◆ TASK ITEM ◆
Taking the listing below, restate word for word each line from the line with "49 Inch Patio" to the line with "shipping: 20.99 -> 39.95", ends included, and stop there.

■ ■ ■

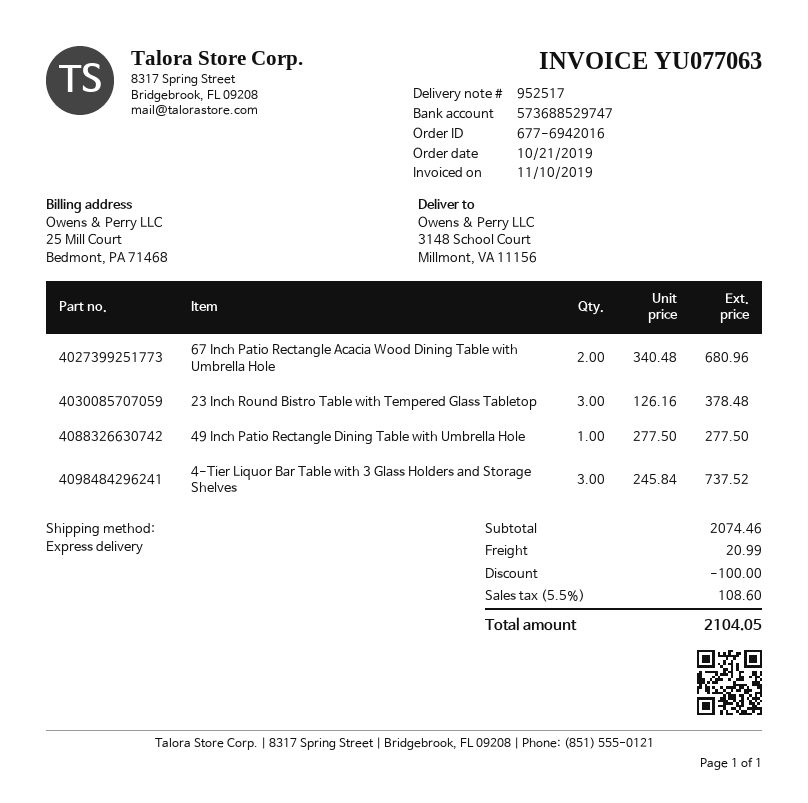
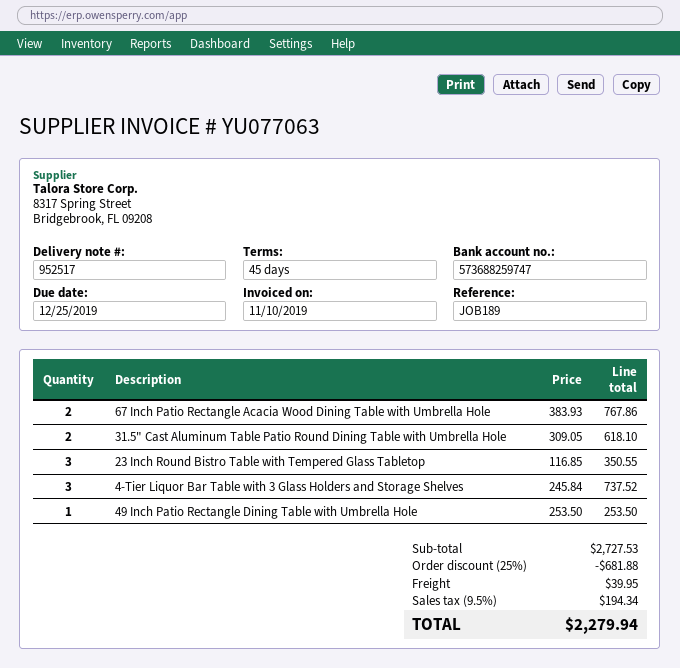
bank account: 573688529747 -> 573688259747
67 Inch Patio Rectangle Acacia Wood Dining Table with Umbrella Hole: 2 x 340.48 = 680.96 -> 2 x 383.93 = 767.86
23 Inch Round Bistro Table with Tempered Glass Tabletop: 3 x 126.16 = 378.48 -> 3 x 116.85 = 350.55
49 Inch Patio Rectangle Dining Table with Umbrella Hole: 1 x 277.50 = 277.50 -> 1 x 253.50 = 253.50
31.5" Cast Aluminum Table Patio Round Dining Table with Umbrella Hole: none -> 2 x 309.05 = 618.10
subtotal: 2074.46 -> 2727.53
discount: 100.00 -> 681.88
shipping: 20.99 -> 39.95
tax: 5.5% = 108.60 -> 9.5% = 194.34
total: 2104.05 -> 2279.94

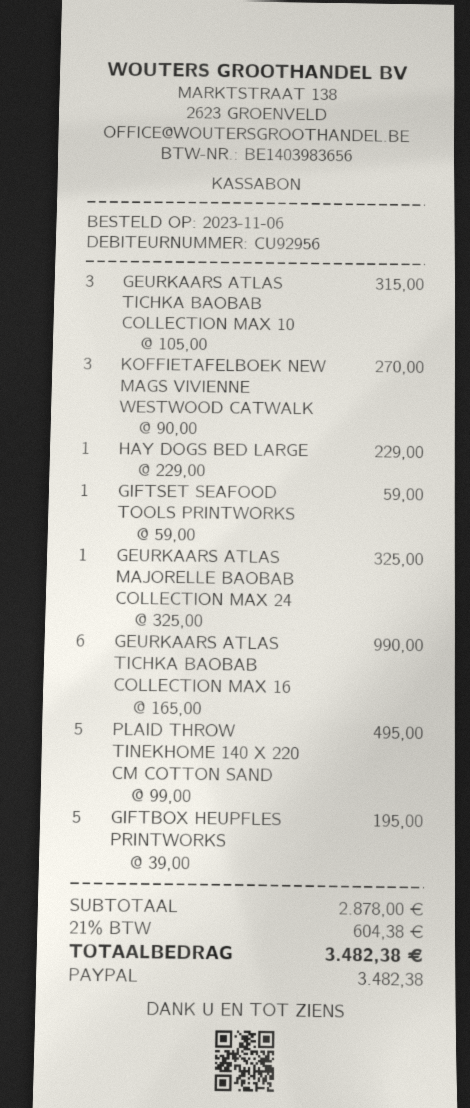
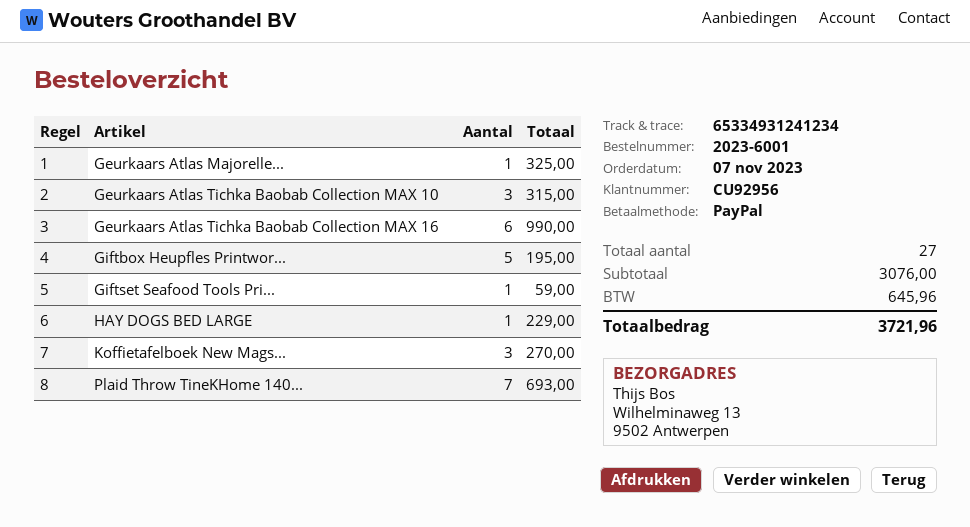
order date: 2023-11-06 -> 2023-11-07
PLAID THROW TINEKHOME 140 X 220 CM COTTON SAND: 5 for 495.00 -> 7 for 693.00
subtotal: 2878.00 -> 3076.00
tax: 604.38 -> 645.96
total: 3482.38 -> 3721.96

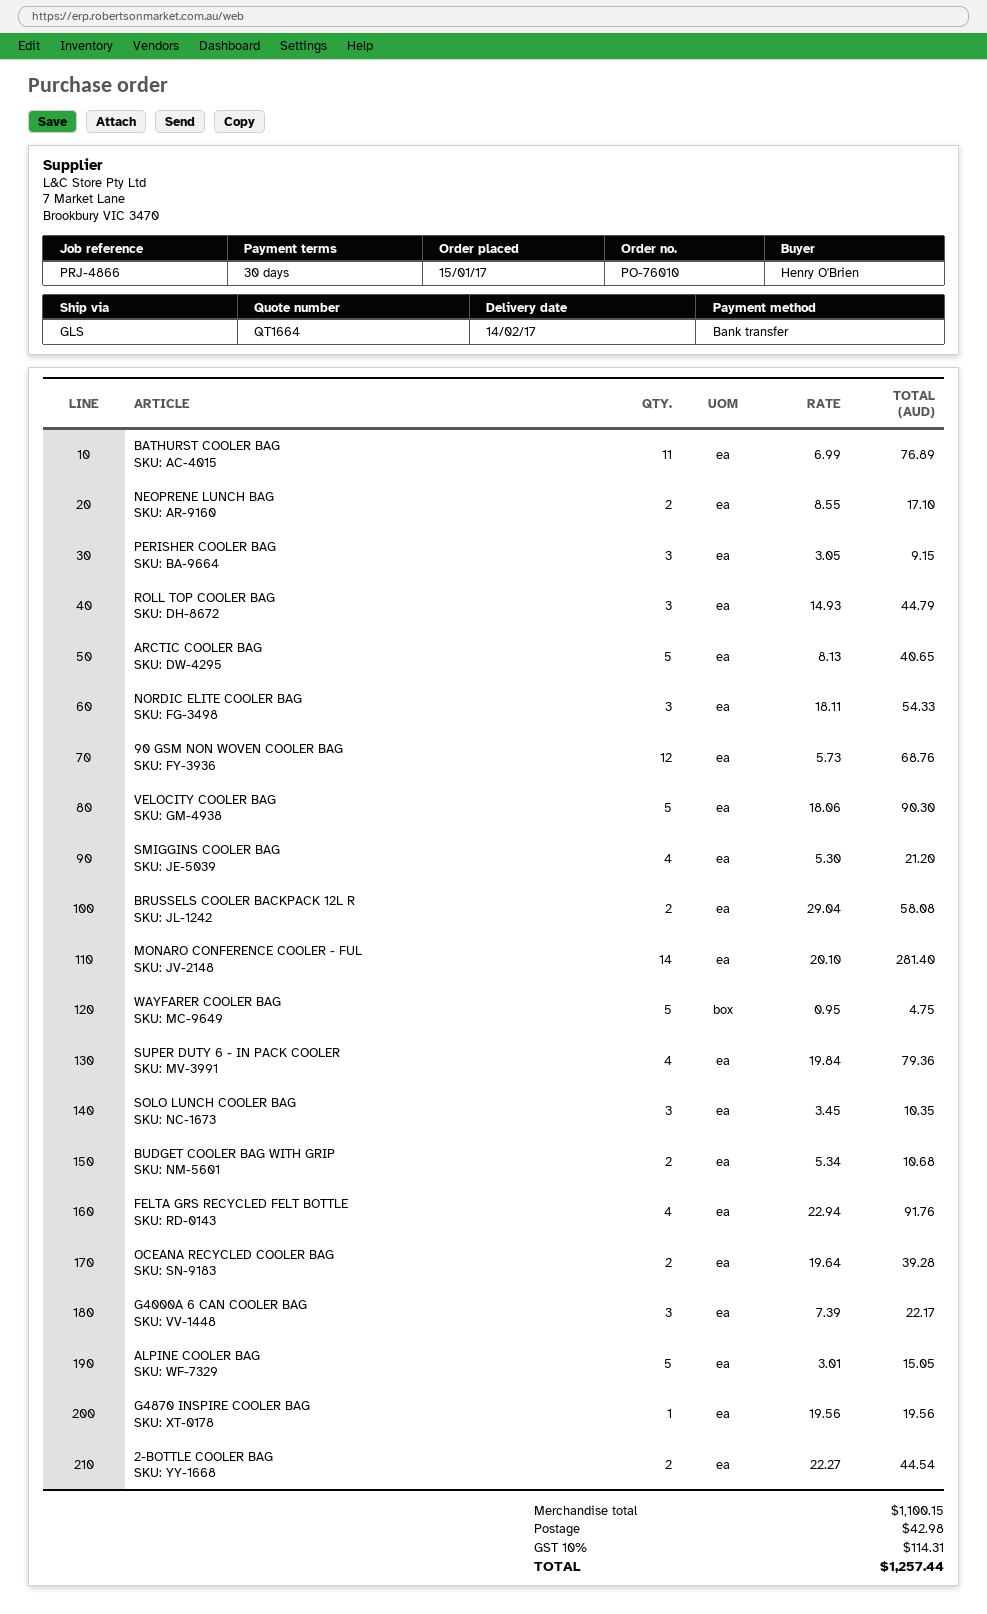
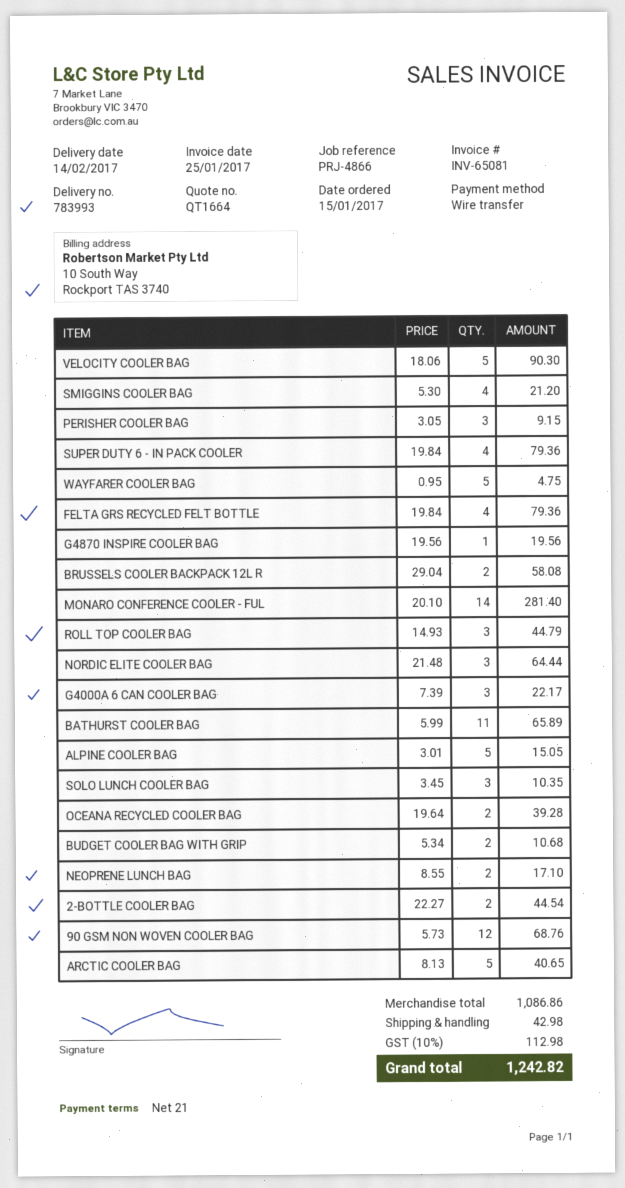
payment terms: 30 days -> 21 days
BATHURST COOLER BAG: 11 x 6.99 = 76.89 -> 11 x 5.99 = 65.89
NORDIC ELITE COOLER BAG: 3 x 18.11 = 54.33 -> 3 x 21.48 = 64.44
FELTA GRS RECYCLED FELT BOTTLE: 4 x 22.94 = 91.76 -> 4 x 19.84 = 79.36
subtotal: 1100.15 -> 1086.86
tax: 10% = 114.31 -> 10% = 112.98
total: 1257.44 -> 1242.82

■ ■ ■

◆ SOLUTION ◆
49 Inch Patio Rectangle Dining Table with Umbrella Hole: 1 x 277.50 = 277.50 -> 1 x 253.50 = 253.50
31.5" Cast Aluminum Table Patio Round Dining Table with Umbrella Hole: none -> 2 x 309.05 = 618.10
subtotal: 2074.46 -> 2727.53
discount: 100.00 -> 681.88
shipping: 20.99 -> 39.95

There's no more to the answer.